WHAT YOU ARE ASKED TO DO:
Each line in the entries below that holds the string "Evaluate" is to be listed.

DATA TO USE:
::::

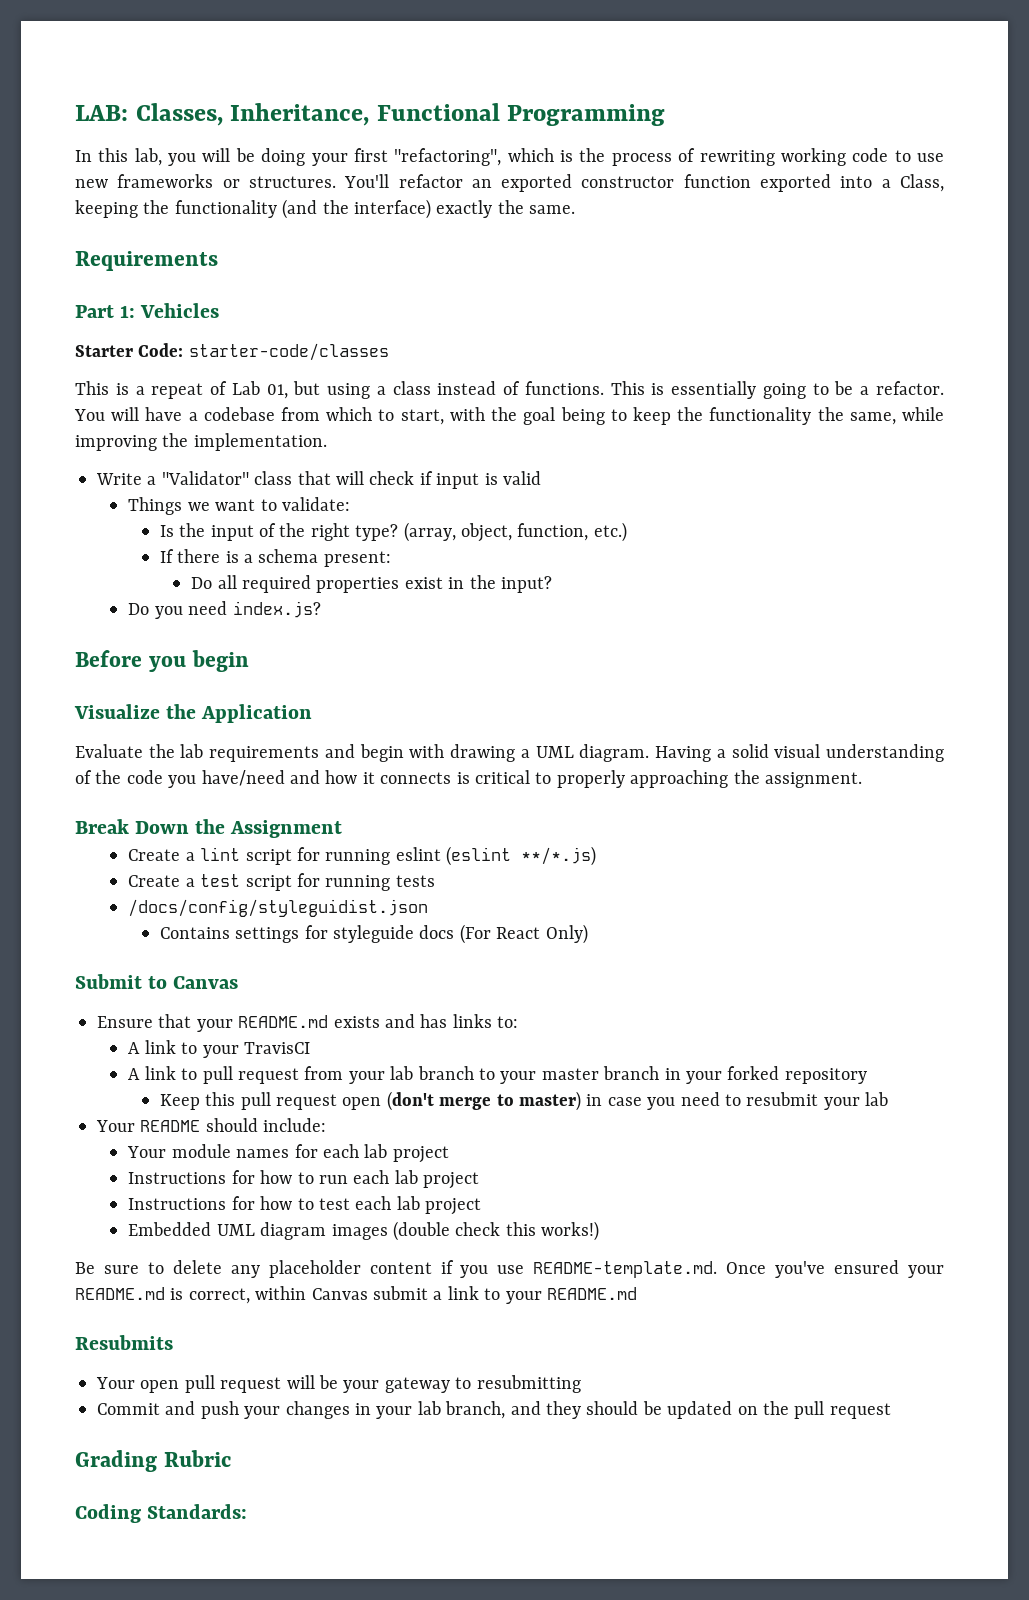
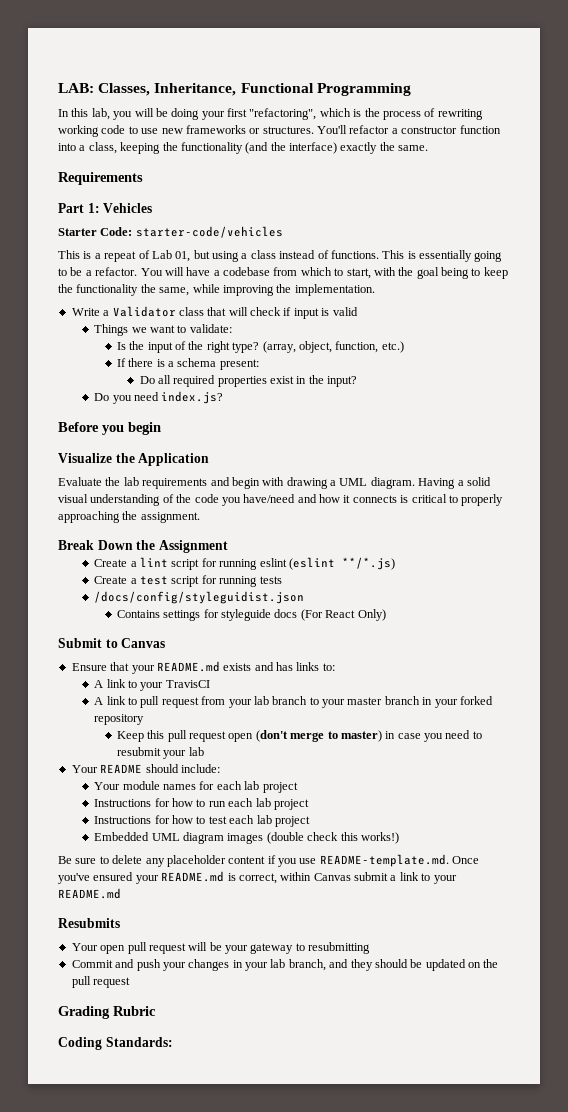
- You'll refactor an exported constructor function exported into a Class, keeping the functionality (and the interface) exactly the same.
+ You'll refactor a constructor function into a class, keeping the functionality (and the interface) exactly the same.
- Starter Code: starter-code/classes
+ Starter Code: starter-code/vehicles
- Write a "Validator" class that will check if input is valid
+ Write a Validator class that will check if input is valid

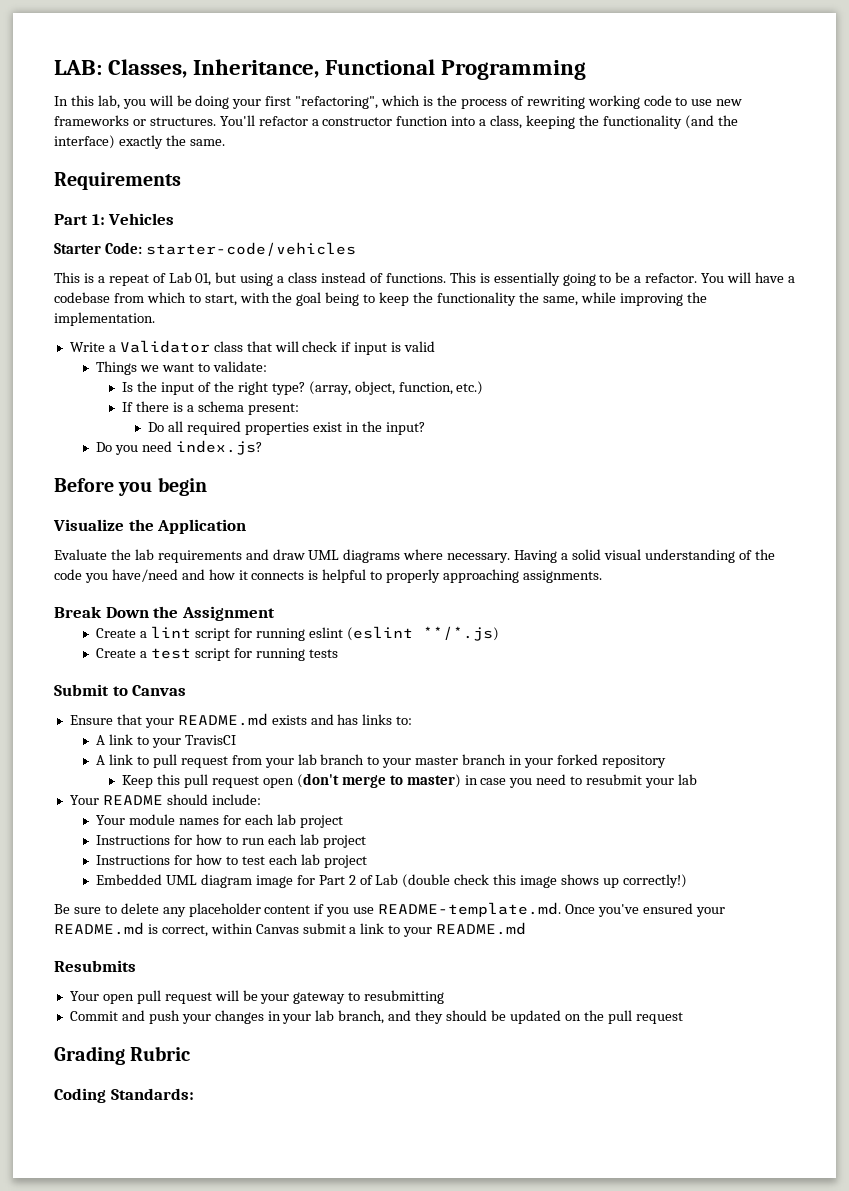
- Evaluate the lab requirements and begin with drawing a UML diagram.
+ Evaluate the lab requirements and draw UML diagrams where necessary.
- Having a solid visual understanding of the code you have/need and how it connects is critical to properly approaching the assignment.
+ Having a solid visual understanding of the code you have/need and how it connects is helpful to properly approaching assignments.
- /docs/config/styleguidist.json
- Contains settings for styleguide docs (For React Only)
- Embedded UML diagram images (double check this works!)
+ Embedded UML diagram image for Part 2 of Lab (double check this image shows up correctly!)

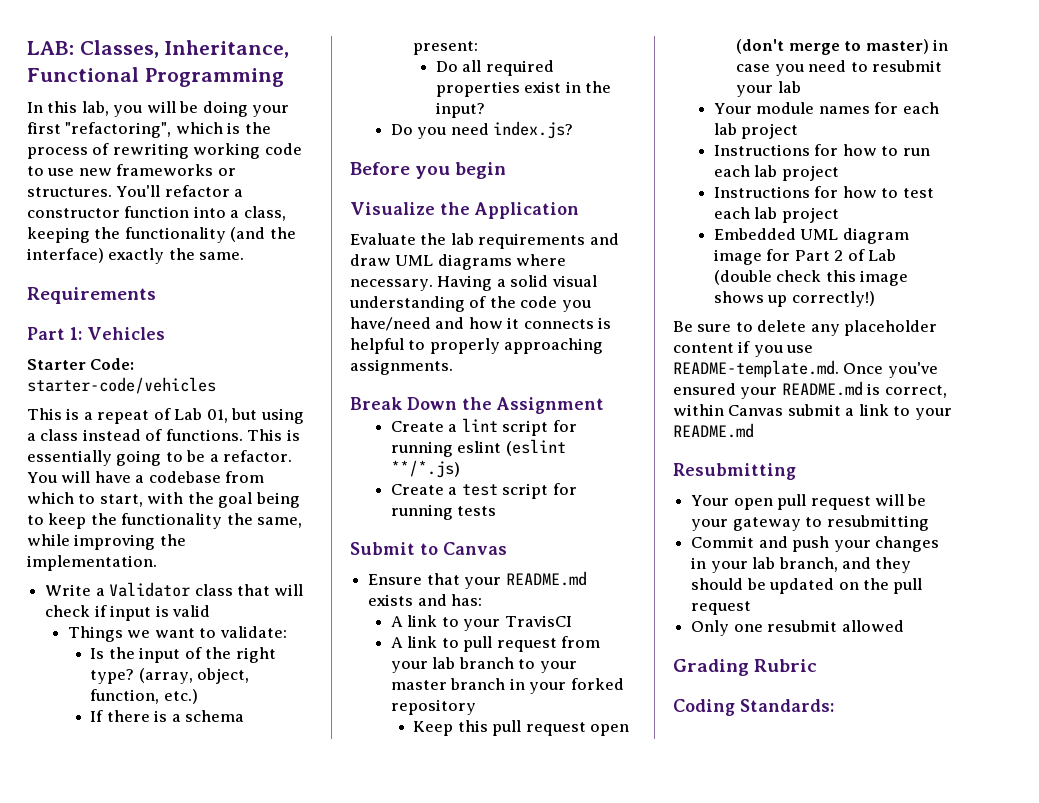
- Ensure that your README.md exists and has links to:
+ Ensure that your README.md exists and has:
- Your README should include:
- Resubmits
+ Resubmitting
+ Only one resubmit allowed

::::

RESPONSE TO THE EXERCISE:
- Evaluate the lab requirements and begin with drawing a UML diagram.
+ Evaluate the lab requirements and draw UML diagrams where necessary.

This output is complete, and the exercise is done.